When a driver reacts, Denny says, it’s important to remember that a car is only as good as its tires. If the tires lose traction, nothing else matters. Horsepower, torque, braking. All is moot when a skid is initiated. Until speed is scrubbed by good, old-fashioned friction and the tires regain traction, the driver is at the mercy of momentum. And momentum is a powerful force of nature.
It is important for the driver to understand this idea and override his natural inclinations. When the rear of a car “steps out,” the driver may panic and lift his foot off the accelerator. If he does, he will throw the weight of the car toward the front wheels, the rear end will snap around, and the car will spin.
A good driver will try to catch the spin by turning wheels in the direction the car is moving; he may succeed. However, at a critical point, the skid has completed its mission, which was to scrub speed from a car going too fast. Suddenly the tires find grip, and the driver has traction—unfortunately for him, with his front wheels turned sharply in the wrong direction. This induces a counterspin, as there is no balance to the car whatsoever. Thus, the spin in one direction, when overcorrected, becomes a spin in the other direction, and the secondary spin is much faster and more dangerous.
If, however, at the very first moment his tires began to break free, our driver had been experienced enough to resist his instinctive reaction to lift, he might have been able to apply his knowledge of vehicle behavior and, instead, increase the pressure on the accelerator, and at the same time ease out on the steering wheel ever so slightly.
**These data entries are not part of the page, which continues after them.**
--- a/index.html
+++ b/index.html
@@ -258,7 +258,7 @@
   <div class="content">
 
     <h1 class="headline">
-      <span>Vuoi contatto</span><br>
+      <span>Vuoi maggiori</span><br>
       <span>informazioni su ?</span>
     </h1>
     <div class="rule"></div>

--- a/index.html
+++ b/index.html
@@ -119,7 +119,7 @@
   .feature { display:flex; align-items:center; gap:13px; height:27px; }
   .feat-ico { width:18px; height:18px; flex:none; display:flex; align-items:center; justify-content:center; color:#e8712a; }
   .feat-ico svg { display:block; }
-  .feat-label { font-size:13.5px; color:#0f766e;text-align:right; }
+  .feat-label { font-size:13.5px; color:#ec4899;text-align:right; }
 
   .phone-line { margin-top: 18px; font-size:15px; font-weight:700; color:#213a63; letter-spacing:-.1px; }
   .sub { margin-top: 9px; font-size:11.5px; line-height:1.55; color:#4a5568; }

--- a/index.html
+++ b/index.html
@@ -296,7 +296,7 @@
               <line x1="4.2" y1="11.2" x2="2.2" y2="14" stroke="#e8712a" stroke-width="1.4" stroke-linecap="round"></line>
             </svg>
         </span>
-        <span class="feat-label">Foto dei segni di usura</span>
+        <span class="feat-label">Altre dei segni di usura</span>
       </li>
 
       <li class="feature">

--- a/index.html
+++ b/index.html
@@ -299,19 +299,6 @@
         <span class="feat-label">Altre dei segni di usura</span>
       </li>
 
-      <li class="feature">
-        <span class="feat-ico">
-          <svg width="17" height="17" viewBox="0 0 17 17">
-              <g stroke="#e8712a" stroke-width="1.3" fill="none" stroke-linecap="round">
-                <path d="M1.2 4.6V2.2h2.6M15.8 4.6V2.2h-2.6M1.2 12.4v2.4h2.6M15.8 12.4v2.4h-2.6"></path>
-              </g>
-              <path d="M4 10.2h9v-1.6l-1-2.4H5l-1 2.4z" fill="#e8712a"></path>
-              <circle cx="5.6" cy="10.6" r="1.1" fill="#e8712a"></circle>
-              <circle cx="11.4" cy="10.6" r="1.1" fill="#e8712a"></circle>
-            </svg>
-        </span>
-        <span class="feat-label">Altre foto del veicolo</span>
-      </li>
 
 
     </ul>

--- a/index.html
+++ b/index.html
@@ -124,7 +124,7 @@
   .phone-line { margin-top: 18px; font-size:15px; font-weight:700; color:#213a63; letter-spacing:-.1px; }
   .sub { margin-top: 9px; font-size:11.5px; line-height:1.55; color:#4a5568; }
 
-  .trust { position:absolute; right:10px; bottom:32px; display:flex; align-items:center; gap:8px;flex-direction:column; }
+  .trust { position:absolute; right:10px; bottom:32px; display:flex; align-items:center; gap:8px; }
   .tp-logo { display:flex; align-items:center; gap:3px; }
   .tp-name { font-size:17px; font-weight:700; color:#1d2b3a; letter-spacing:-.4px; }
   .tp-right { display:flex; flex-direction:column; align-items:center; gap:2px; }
The increase in acceleration would have pushed his rear tires onto the track and settled his car. Relaxing the steering would have lessened the lateral g-forces at work. The spin would therefore have been corrected, but our driver would then have to deal with the secondary problem his correction has created: by increasing the radius of the turn, he has put himself at risk of running off the track.
Alas! Our driver is not where he had hoped to be! Yet he is still in control of his car. He is still able to act in a positive manner. He still can create an ending to his story in which he completes the race without incident. And, perhaps, if his manifesting is good, he will win.
11
When I was locked in the house suddenly and firmly, I did not panic. I did not overcorrect or freeze. I quickly and carefully took stock of the situation and understood these things: Eve was ill, and the illness was possibly affecting her judgment, and she likely would not return for me; Denny would be home on the third day, after two nights.
I am a dog, and I know how to fast. It’s a part of the genetic background for which I have such contempt. When God gave men big brains, he took away the pads on their feet and made them susceptible to salmonella. When he denied dogs the use of thumbs, he gave them the ability to survive without food for extended periods. While a thumb— one thumb! —would have been very helpful at that time, allowing me to turn a stupid doorknob and escape , the second best tool, and the one at my disposal, was my ability to go without nourishment.